Exhibit 10.5
COVANTA HOLDING CORPORATION
STOCK OPTION AWARD AGREEMENT
FOR DIRECTORS
THIS STOCK OPTION AWARD AGREEMENT, is made as of this _____ day of ________,
20__ (the “Date of Grant”) between Covanta Holding Corporation, a Delaware
corporation (the “Company”), and _____________________ (the “Recipient”).
Capitalized terms used herein that are not otherwise defined shall have the
meaning ascribed to them in the Covanta Holding Corporation 2014 Equity Award
Plan (the “Plan”).
W I T N E S S E T H:

WHEREAS, the Company desires to provide the Recipient with the opportunity to
purchase shares of its common stock, par value $0.10 per share (“Common Stock”),
in accordance with the terms of the Plan; and
WHEREAS, the Recipient wishes to acquire the right to purchase shares of Common
Stock granted hereby.
NOW, THEREFORE, in consideration of the premises and of the mutual covenants and
agreements hereinafter contained, the parties hereto mutually covenant and agree
as follows:
1.Grant of Option. The Company hereby grants to the Recipient the option to
purchase all or part of an aggregate of ______________ (_______) shares of
Common Stock (the “Shares”), on the terms and conditions set forth in the Plan,
subject to the requirements set forth in this Agreement, to the extent not
inconsistent with the Plan (the “Option”).
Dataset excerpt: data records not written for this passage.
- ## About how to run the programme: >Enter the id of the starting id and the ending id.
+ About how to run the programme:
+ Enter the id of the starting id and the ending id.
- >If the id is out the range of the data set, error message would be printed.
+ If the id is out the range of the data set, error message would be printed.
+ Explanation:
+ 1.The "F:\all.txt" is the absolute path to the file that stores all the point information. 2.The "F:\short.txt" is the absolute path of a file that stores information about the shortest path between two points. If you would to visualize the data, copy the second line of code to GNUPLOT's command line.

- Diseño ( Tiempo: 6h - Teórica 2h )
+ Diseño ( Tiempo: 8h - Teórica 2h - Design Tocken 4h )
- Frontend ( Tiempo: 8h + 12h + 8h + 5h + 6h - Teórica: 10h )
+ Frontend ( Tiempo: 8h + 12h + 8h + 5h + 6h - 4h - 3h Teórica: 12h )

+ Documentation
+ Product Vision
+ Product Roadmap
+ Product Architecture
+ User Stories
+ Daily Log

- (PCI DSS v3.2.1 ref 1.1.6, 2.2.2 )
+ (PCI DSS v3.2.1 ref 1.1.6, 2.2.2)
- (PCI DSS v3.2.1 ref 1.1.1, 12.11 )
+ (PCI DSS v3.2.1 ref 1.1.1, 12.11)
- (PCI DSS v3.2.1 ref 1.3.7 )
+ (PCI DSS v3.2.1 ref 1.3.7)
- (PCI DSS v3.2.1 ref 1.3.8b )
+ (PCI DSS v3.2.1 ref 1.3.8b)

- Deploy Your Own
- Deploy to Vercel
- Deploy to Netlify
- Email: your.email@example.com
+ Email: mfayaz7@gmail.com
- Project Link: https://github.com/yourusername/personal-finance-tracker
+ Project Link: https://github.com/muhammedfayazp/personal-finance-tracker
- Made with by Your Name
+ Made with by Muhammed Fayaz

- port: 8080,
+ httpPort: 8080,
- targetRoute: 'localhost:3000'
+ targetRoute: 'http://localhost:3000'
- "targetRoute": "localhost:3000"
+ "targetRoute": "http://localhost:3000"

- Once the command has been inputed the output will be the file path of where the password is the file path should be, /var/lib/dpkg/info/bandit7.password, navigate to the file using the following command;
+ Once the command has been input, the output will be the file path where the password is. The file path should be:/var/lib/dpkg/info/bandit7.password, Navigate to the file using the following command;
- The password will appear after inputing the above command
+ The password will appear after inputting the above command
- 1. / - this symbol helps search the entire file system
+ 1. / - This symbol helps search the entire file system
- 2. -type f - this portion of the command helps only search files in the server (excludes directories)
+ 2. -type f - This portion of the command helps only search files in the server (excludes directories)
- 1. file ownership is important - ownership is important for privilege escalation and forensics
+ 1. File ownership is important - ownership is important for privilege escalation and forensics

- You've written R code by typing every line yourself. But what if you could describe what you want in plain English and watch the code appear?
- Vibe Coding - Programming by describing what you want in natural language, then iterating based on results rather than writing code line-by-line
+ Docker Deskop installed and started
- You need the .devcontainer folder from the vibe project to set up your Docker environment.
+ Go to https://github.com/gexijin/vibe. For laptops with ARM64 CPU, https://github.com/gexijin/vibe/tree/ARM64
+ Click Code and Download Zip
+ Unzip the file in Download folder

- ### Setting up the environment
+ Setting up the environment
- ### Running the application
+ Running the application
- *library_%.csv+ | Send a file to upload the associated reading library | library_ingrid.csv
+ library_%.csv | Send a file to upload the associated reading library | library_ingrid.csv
The Option is a Non-Qualified Stock
Option and is not intended to qualify as an “incentive stock option” as that
term is used in Section 422 of the Code.

2.Exercise Price. The per share purchase price of the Shares issuable upon
exercise of the Option shall be $_____ (the “Exercise Price”), which shall be
not less than 100% of the Fair Market Value on the Date of Grant.

3.Term. The term of the Option shall expire as of the earliest of the following:

(a)the date that is ten (10) years from the Date of Grant;

(b)to the extent the Option is vested on the date of termination of the
Recipient’s service as a Director (including by reason of the Recipient’s
death), the date that is three (3) years after the date of such termination
other than if the termination is for Cause; or

(c)the date the Recipient’s service as a Director is terminated for Cause.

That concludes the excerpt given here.